=== Section Start ===
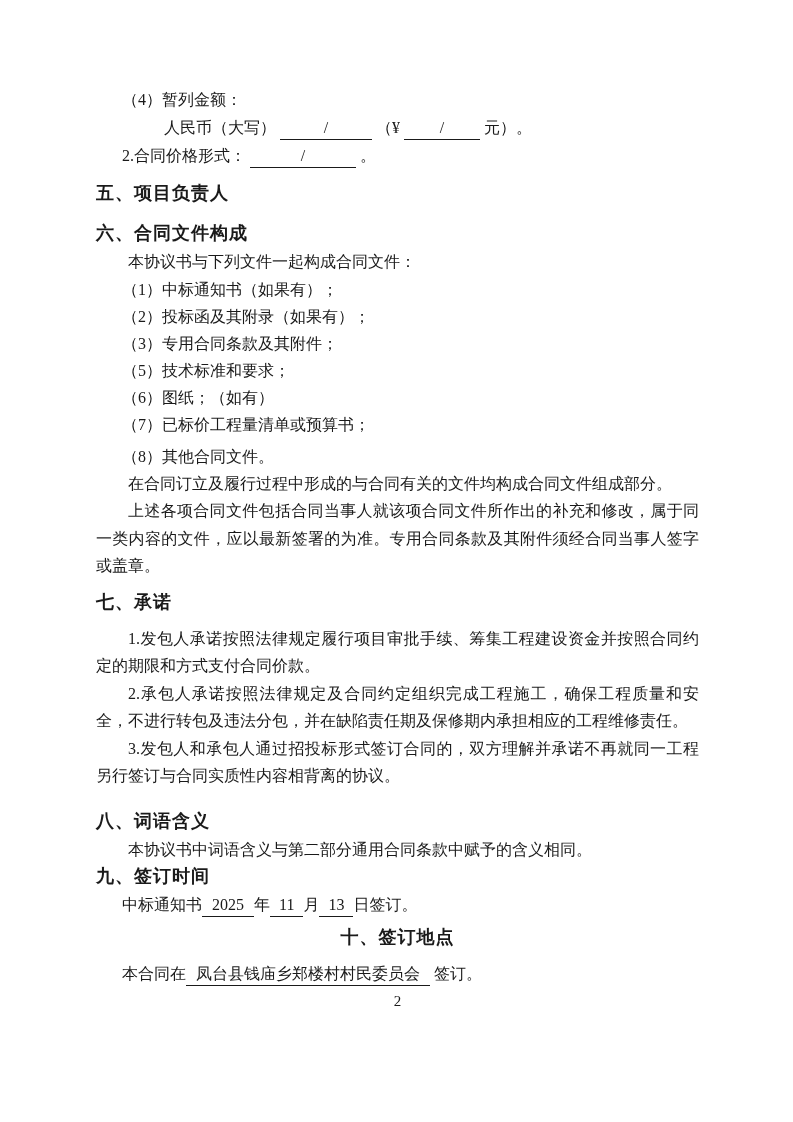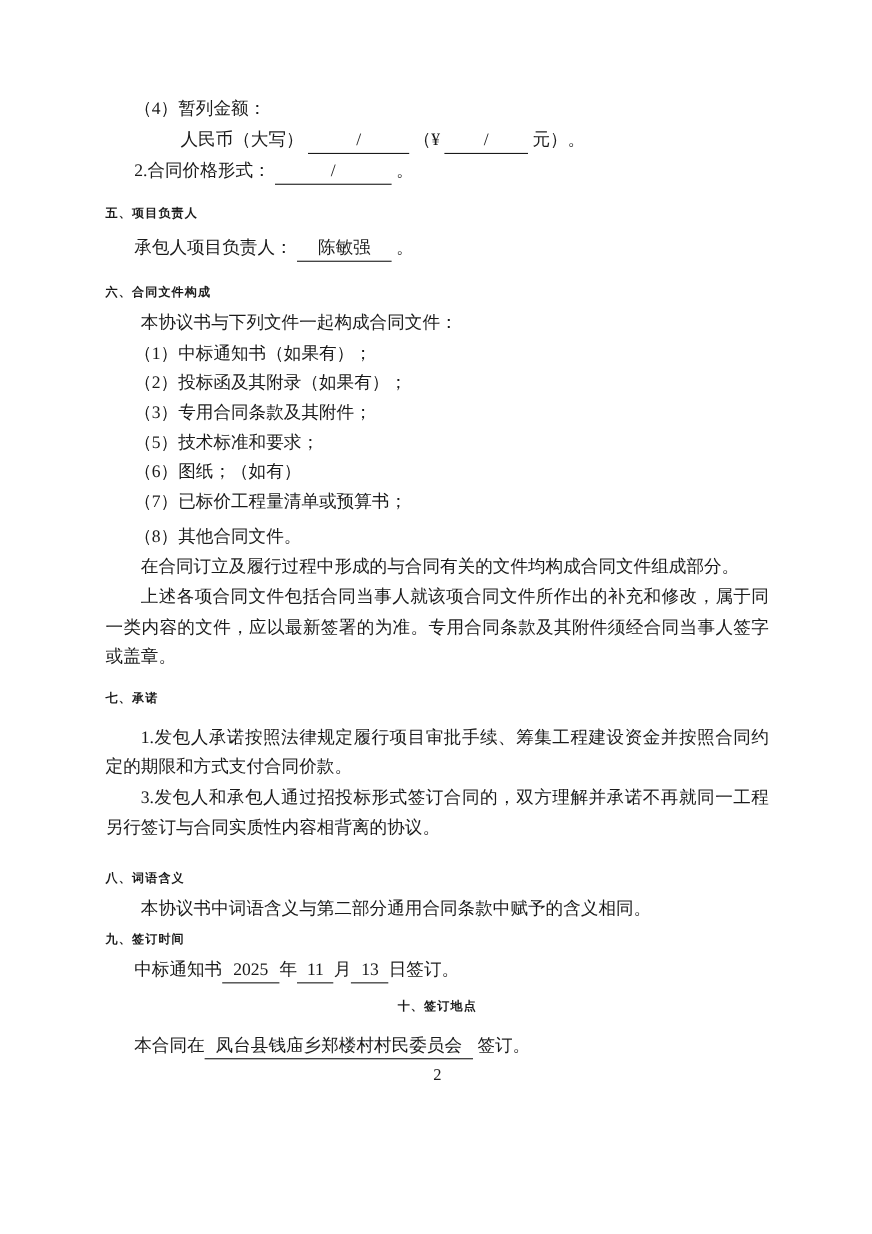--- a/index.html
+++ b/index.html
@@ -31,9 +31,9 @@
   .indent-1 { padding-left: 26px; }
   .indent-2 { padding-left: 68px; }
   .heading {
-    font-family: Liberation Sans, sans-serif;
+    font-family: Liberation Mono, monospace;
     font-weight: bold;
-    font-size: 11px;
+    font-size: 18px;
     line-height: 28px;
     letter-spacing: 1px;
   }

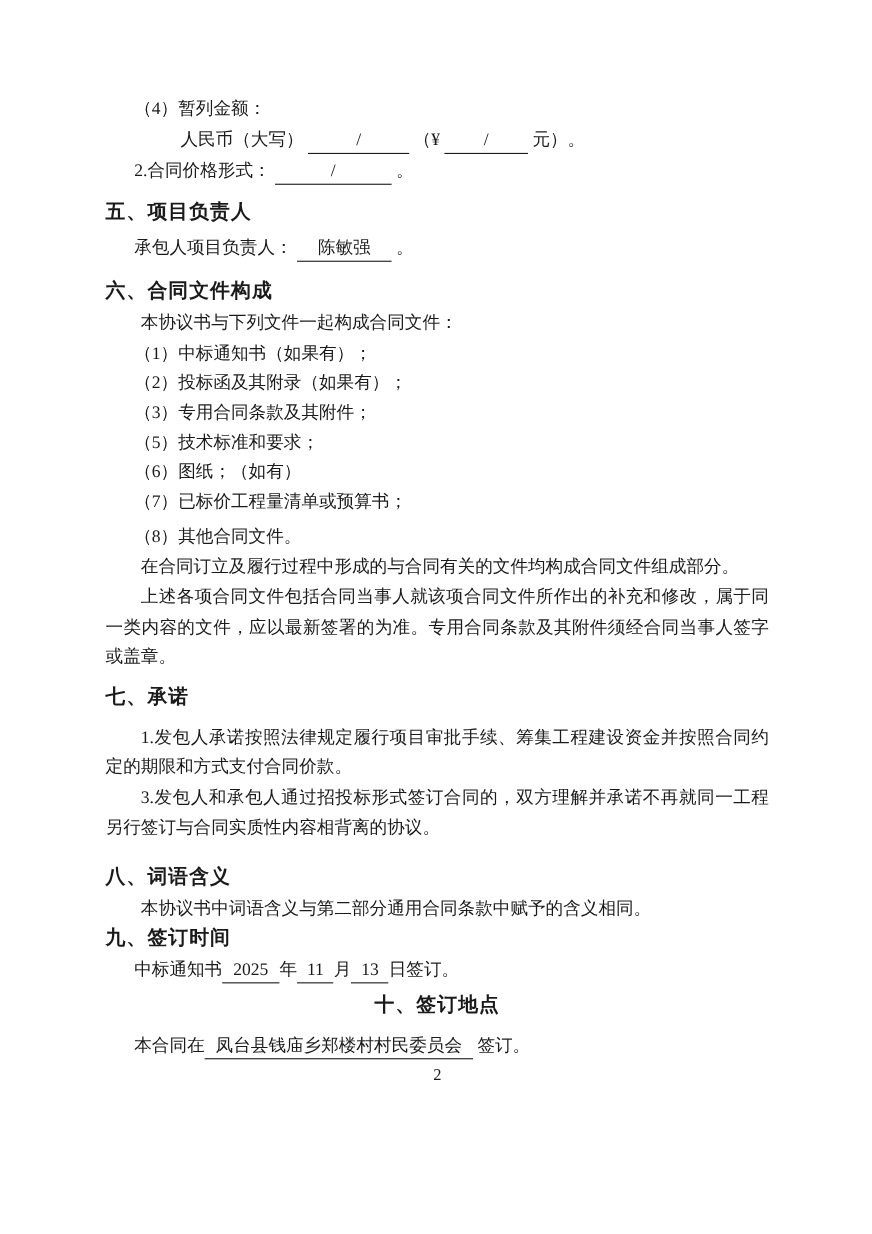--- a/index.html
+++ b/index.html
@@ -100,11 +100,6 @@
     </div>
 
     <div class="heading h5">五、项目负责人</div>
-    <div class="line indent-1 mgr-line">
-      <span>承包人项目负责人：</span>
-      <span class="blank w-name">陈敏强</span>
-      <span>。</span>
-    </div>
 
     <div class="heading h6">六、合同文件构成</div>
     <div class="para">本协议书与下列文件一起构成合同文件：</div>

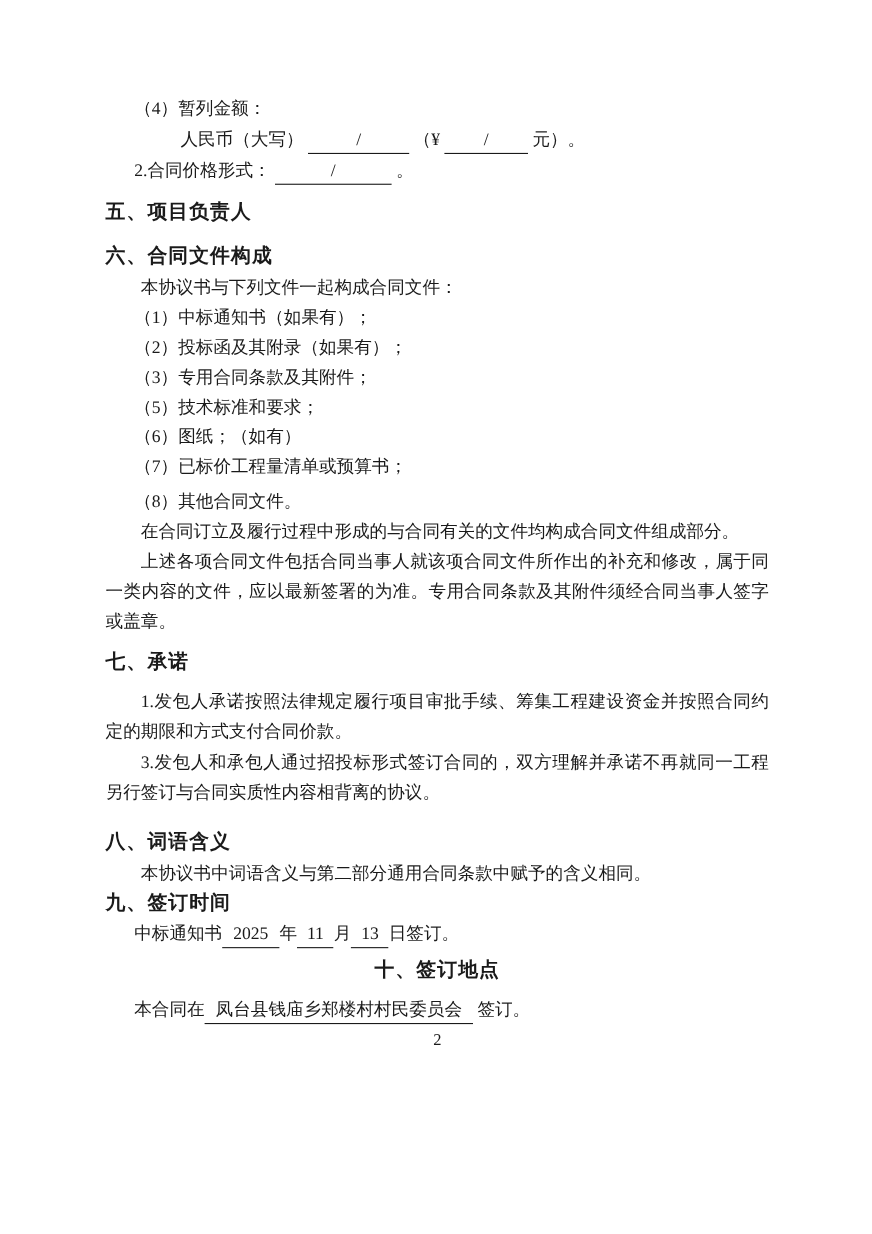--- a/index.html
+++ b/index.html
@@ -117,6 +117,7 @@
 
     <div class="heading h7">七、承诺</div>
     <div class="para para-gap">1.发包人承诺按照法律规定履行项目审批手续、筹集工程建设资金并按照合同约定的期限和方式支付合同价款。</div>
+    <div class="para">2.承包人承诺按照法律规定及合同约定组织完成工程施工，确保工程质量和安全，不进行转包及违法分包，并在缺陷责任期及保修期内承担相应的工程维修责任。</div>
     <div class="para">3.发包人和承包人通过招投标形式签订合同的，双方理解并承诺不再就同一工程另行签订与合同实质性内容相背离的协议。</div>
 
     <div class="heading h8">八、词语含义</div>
=== Section End ===
### Exercise aim:
A word-for-word copy of the data above is needed, one that omits the pictures.

### Solution for this task:
--- a/index.html
+++ b/index.html
@@ -31,9 +31,9 @@
   .indent-1 { padding-left: 26px; }
   .indent-2 { padding-left: 68px; }
   .heading {
-    font-family: Liberation Sans, sans-serif;
+    font-family: Liberation Mono, monospace;
     font-weight: bold;
-    font-size: 11px;
+    font-size: 18px;
     line-height: 28px;
     letter-spacing: 1px;
   }

--- a/index.html
+++ b/index.html
@@ -100,11 +100,6 @@
     </div>
 
     <div class="heading h5">五、项目负责人</div>
-    <div class="line indent-1 mgr-line">
-      <span>承包人项目负责人：</span>
-      <span class="blank w-name">陈敏强</span>
-      <span>。</span>
-    </div>
 
     <div class="heading h6">六、合同文件构成</div>
     <div class="para">本协议书与下列文件一起构成合同文件：</div>

--- a/index.html
+++ b/index.html
@@ -117,6 +117,7 @@
 
     <div class="heading h7">七、承诺</div>
     <div class="para para-gap">1.发包人承诺按照法律规定履行项目审批手续、筹集工程建设资金并按照合同约定的期限和方式支付合同价款。</div>
+    <div class="para">2.承包人承诺按照法律规定及合同约定组织完成工程施工，确保工程质量和安全，不进行转包及违法分包，并在缺陷责任期及保修期内承担相应的工程维修责任。</div>
     <div class="para">3.发包人和承包人通过招投标形式签订合同的，双方理解并承诺不再就同一工程另行签订与合同实质性内容相背离的协议。</div>
 
     <div class="heading h8">八、词语含义</div>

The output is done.